Transcriptome analysis of APAs and paired adjacent zona glomerulosa highlighted a potential role for oxidative stress in APA pathogenesis (75). The top canonical biological pathway associated with the differentially expressed genes was NRF2 (nuclear factor erythroid 2–related factor 2)-mediated oxidative stress, which is a critical cellular mechanism to maintain intracellular redox homeostasis and limit oxidative damage (84). An imbalance in redox-based metabolic processes can result in inappropriate production of reactive oxygen species (ROS) and oxidative damage to membrane lipids. If cellular antioxidant systems are unable to inhibit oxidative damage, a chain reaction of lipid peroxidation occurs, and cells commit to a form of regulated cell death called ferroptosis (85).
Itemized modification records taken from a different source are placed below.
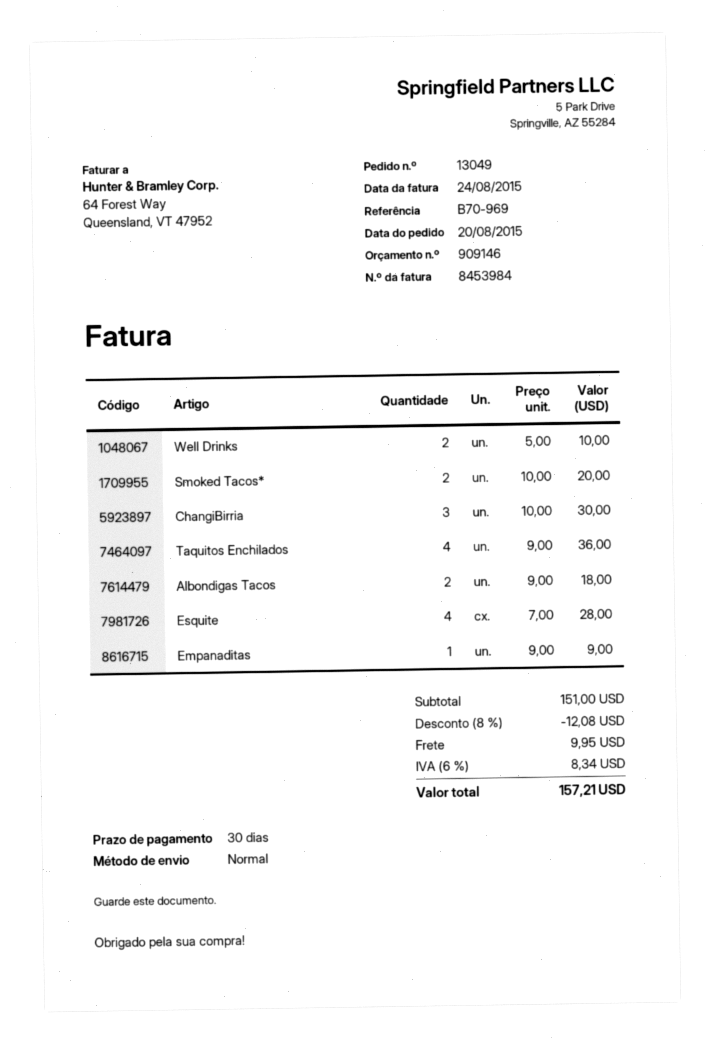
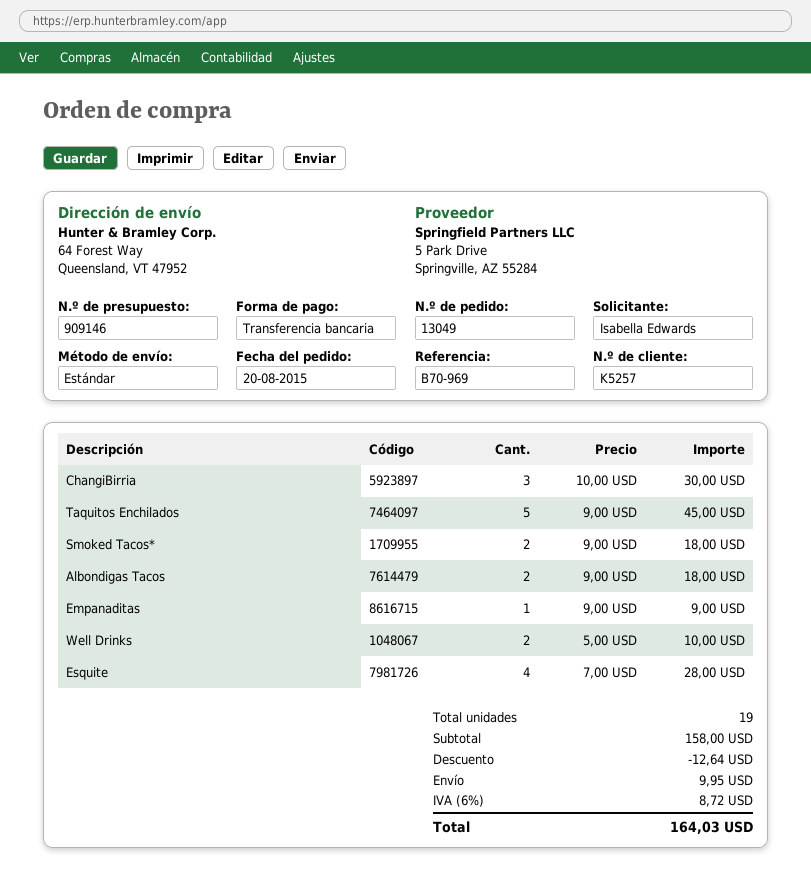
Smoked Tacos*: 2 x 10.00 = 20.00 -> 2 x 9.00 = 18.00
Taquitos Enchilados: 4 x 9.00 = 36.00 -> 5 x 9.00 = 45.00
subtotal: 151.00 -> 158.00
discount: 12.08 -> 12.64
tax: 6% = 8.34 -> 6% = 8.72
total: 157.21 -> 164.03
GPX4 (glutathione peroxidase 4) is an essential antioxidant peroxidase which catalyzes the reduction of lipid hydroperoxides to protect cells from ferroptosis. Adrenocortical cells are particularly sensitive to inducers of ferroptosis which act via GPX4 inhibition (86). Functional enrichment analysis of differentially expressed genes in APAs compared with adjacent zona glomerulosa identified a ferroptosis-related gene set (87). The upregulated genes included SCD and GCLC, which encode key enzymes with a ferroptosis protective function in the catalysis of monounsaturated fatty acids and glutathione biosynthesis.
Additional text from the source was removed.